A los que llevan puesta la etiqueta de “revolucionarios” parece que se les perdona todo. O más bien se hace como que no se entera uno cuando oprimen al pueblo del que esa raza de dictadores suele decir que le ama y le necesita. Eso ha pasado con Gadafi durante muchos años. Como ha ocurrido con Ben Alí y Mubarak, el líder libio ha sido un dictador brutal al que se le ha perdonado todo: unos, porque en Libia encontraban petróleo a buen precio y hacían buenos negocios, y otros porque les atraía la retórica del hombre que desafiaba a Estados Unidos con su carácter “anti-imperialista”, otra etiqueta por la que mucha gente simplista se vuelve loca y por la que están dispuestas a dejar de hacer preguntas en caso de abusos contra el pueblo.
Haciendo gala de esos complejos de culpabilidad que los occidentales nos gusta sacar a flote de vez en cuando, durante estos días en que se desarrolla la revuelta contra Gadafi, oímos a muchos en países europeos, España incluida, entonar el “mea culpa” por cosas como haber vendido armas a Libia o por haber tratado a cuerpo de rey a un dictador que lleva en el poder desde que el chupa chups valía una peseta.

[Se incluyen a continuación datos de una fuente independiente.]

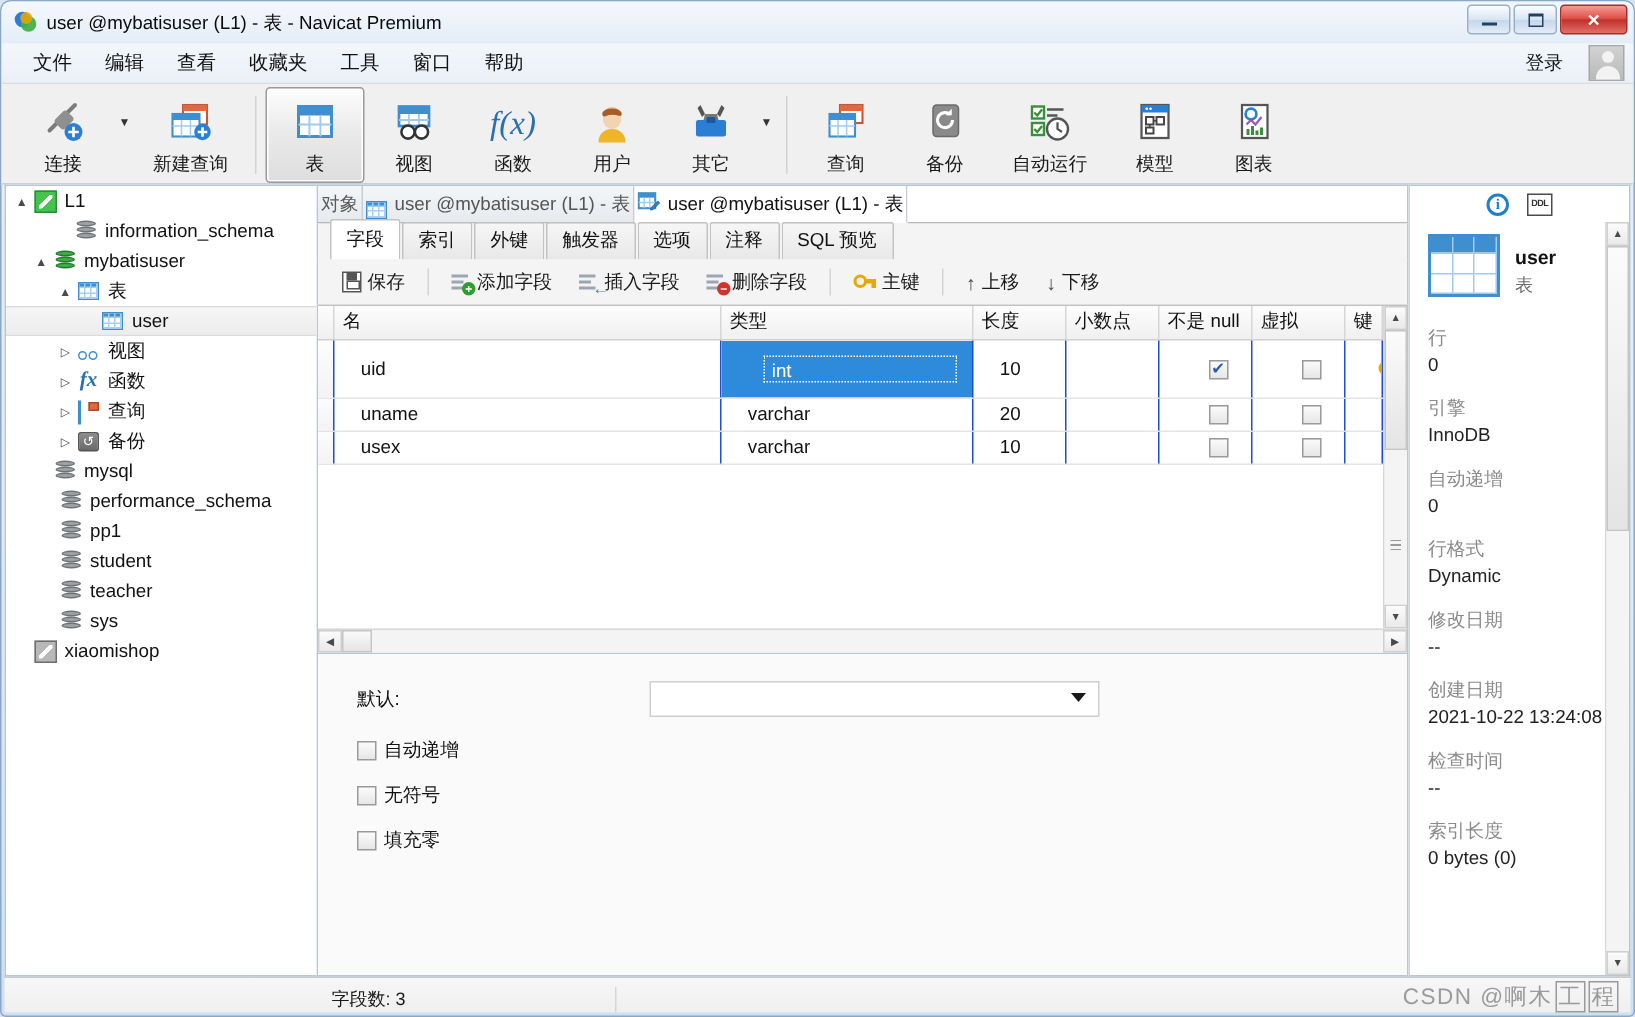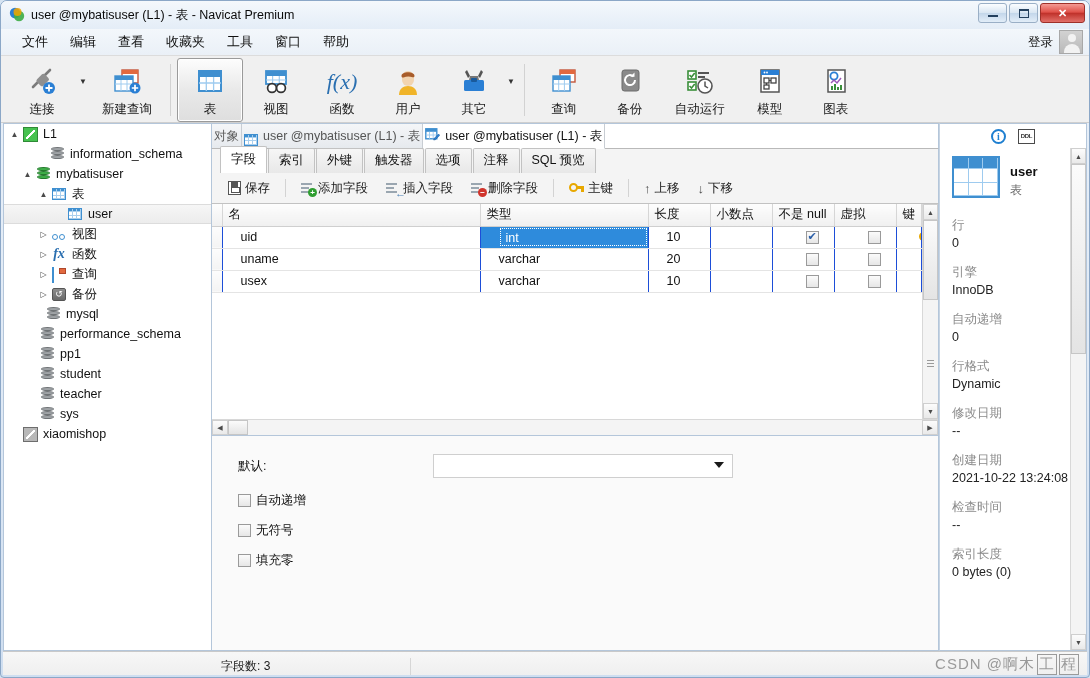"登录" #login-area { gap: 6px -> 17px }
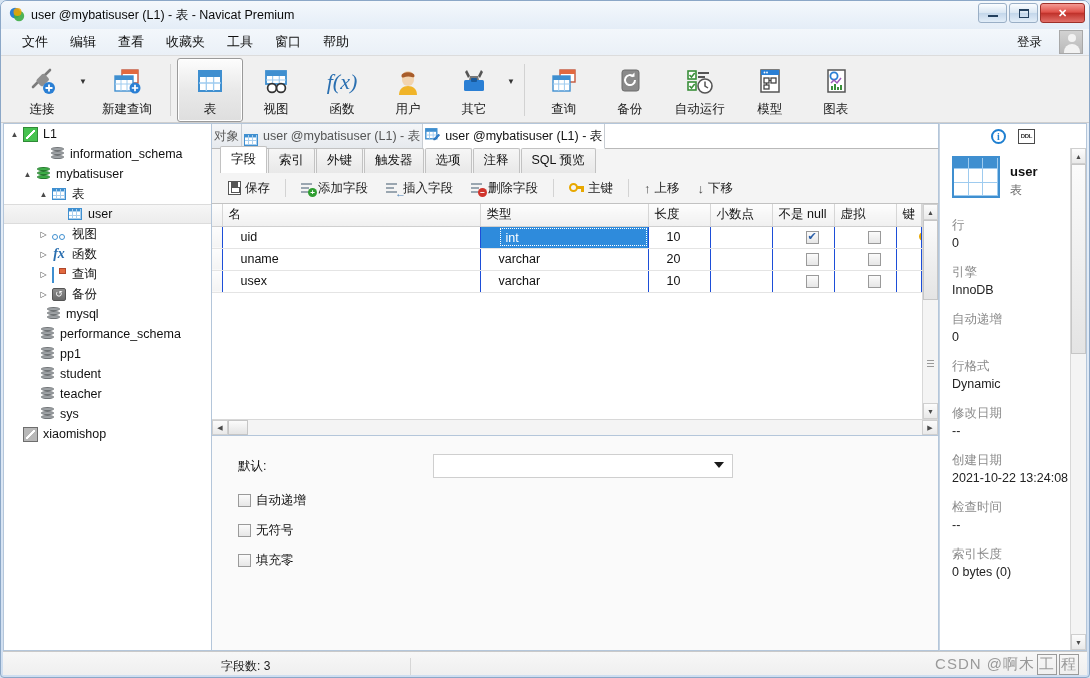"int" td.cell-sel .inner { margin: 1px -> 10px }
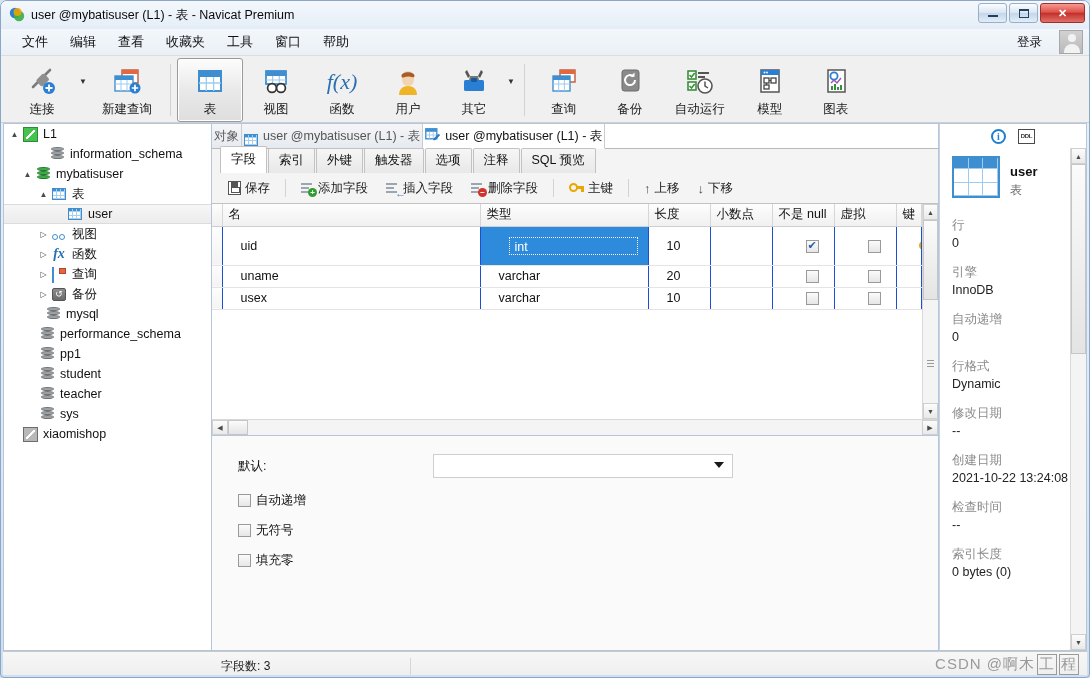"mysql" div.tnode { padding-left: 27px -> 17px }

Es lo que suele pasar: primero damos palmadas en la espalda a los déspotas y después, cuando están a punto de caer, nos arrimamos al sol que más calienta y condenamos lo que teníamos que haber condenado hace muchos años. Pero no quería yo hoy repetir lo que ya oímos todos los días, sino fijarme en el mito que durante muchos años se ha creado en África sobre Gadafi. Durante los 20 años que viví en Uganda, cada vez que el excéntrico mandatario libio se dejaba caer por el país se le recibía como el gran bienhechor del país, durante días y días no se hablaba de otra cosa y se le presentaba como el gran líder de la unidad africana, el libertador de los pueblos africanos del yugo neocolonialista, etc, etc.
Esto mismo ha pasado en bastantes países africanos, en los que la exaltación de la imagen del líder libio, que llegaba –cómo no- con su jaima y su enorme séquito que incluía sus amazonas guardaespaldas ha servido para que muchos otros dictadores africanos se sintieran alentados por su poderoso padrino en sus empeños de perpetuarse en el poder. A mí, personalmente, cada vez que este dictador era presentaba solemnemente como el gran campeón de la unidad africana, me entraba urticaria. Pensaba en las armas que dio a Idi Amin durante los años setenta, y gracias a las cuales el dictador ugandés pudo matar a medio millón de sus compatriotas. Pensaba en el apoyo que Gadafi dio a grupos rebeldes conocidos por su extrema brutalidad, como los de Liberia y Sierra Leona, durante los años 1990. ¿Unidad africana? No hay en África líder que haya hecho más por la división y el azuzamiento de conflictos que han matado a muchos miles de civiles africanos que Gadafi.
Pero parece que en África la gente tiene una memoria muy corta, y Gadafi –que sostuvo la guerra civil de Sierra Leona durante muchos años- cuando ha visitado este país después del conflicto ha sido recibido con todos los honores, alfombra roja incluida. Y lo mismo en Uganda, y en muchos otros países africanos. Por desgracia, no son sólo los líderes occidentales los que durante décadas han aplaudido a un dictador brutal. Muchos de los africanos tienen también su buena parte de culpa en haber sostenido a un déspota impresentable, tal vez por haberle mirado como un modelo al que hicieron todo lo posible por parecerse.